:: The records

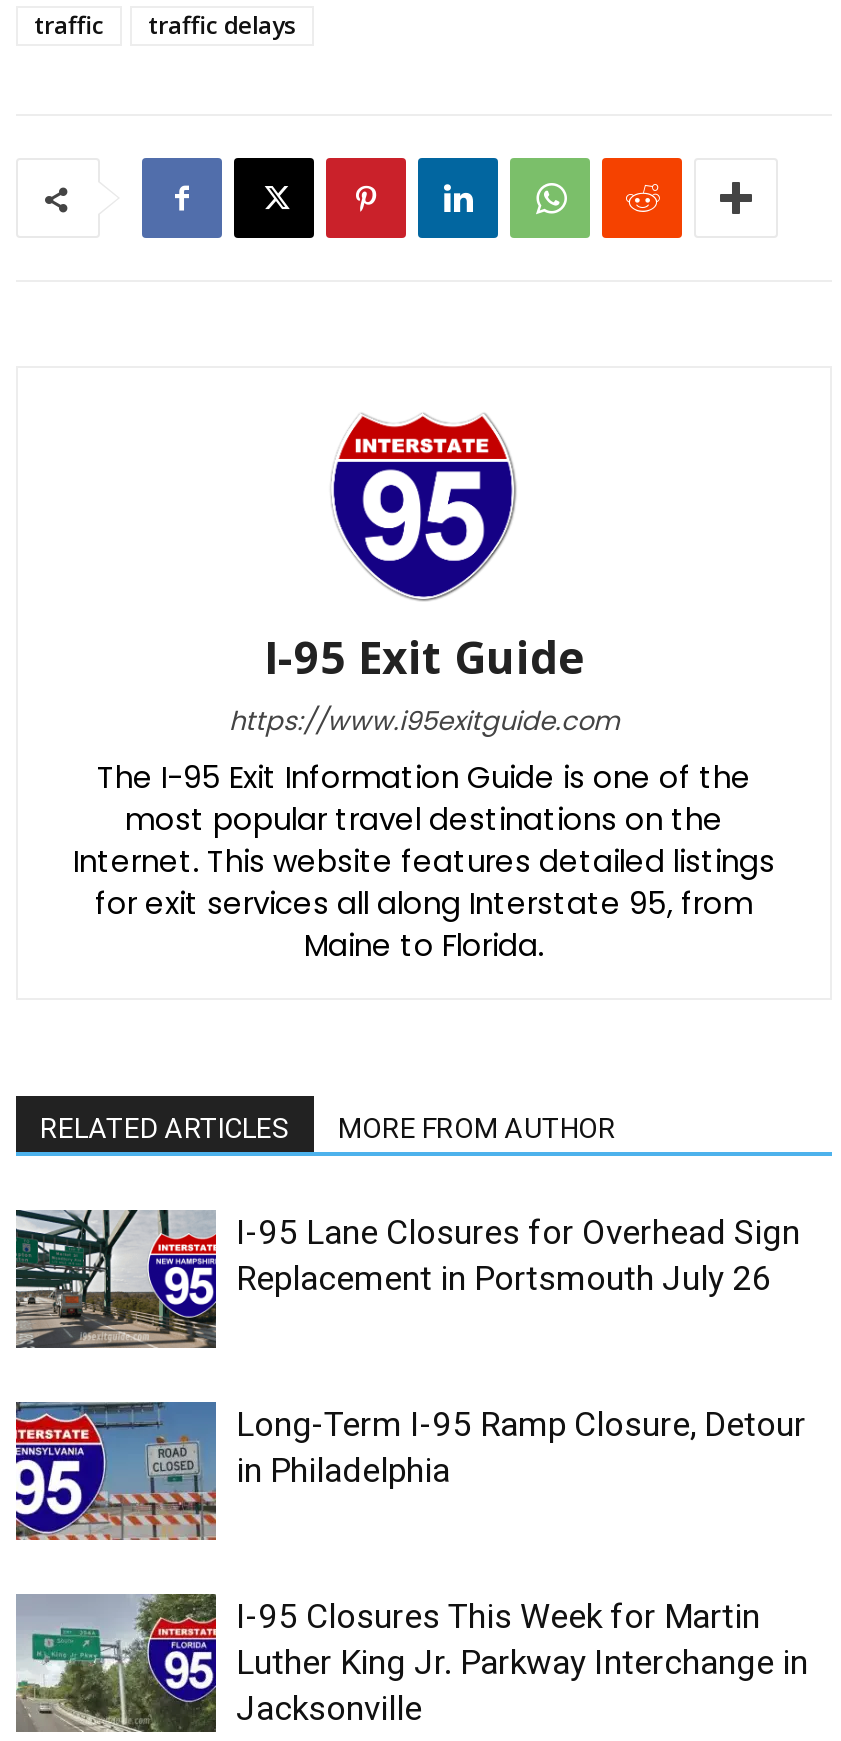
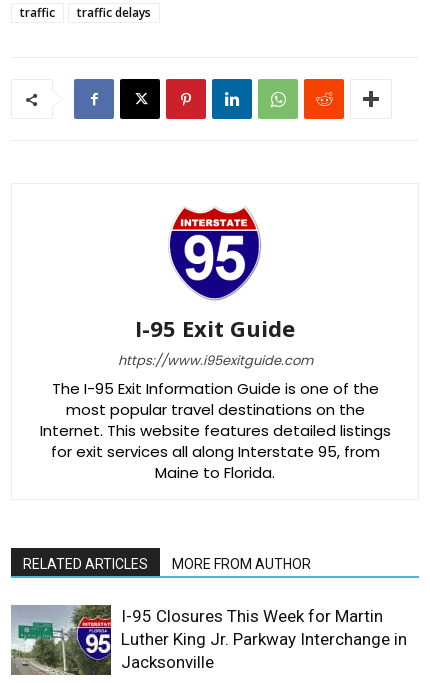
- [image]
- I-95 Lane Closures for Overhead Sign
- Replacement in Portsmouth July 26

- [image]
- Long-Term I-95 Ramp Closure, Detour
- in Philadelphia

::::

Assignment:
In the copy, include all records verbatim but no images.

Answer to this exercise:
- [image]
- I-95 Lane Closures for Overhead Sign
- Replacement in Portsmouth July 26

- [image]
- Long-Term I-95 Ramp Closure, Detour
- in Philadelphia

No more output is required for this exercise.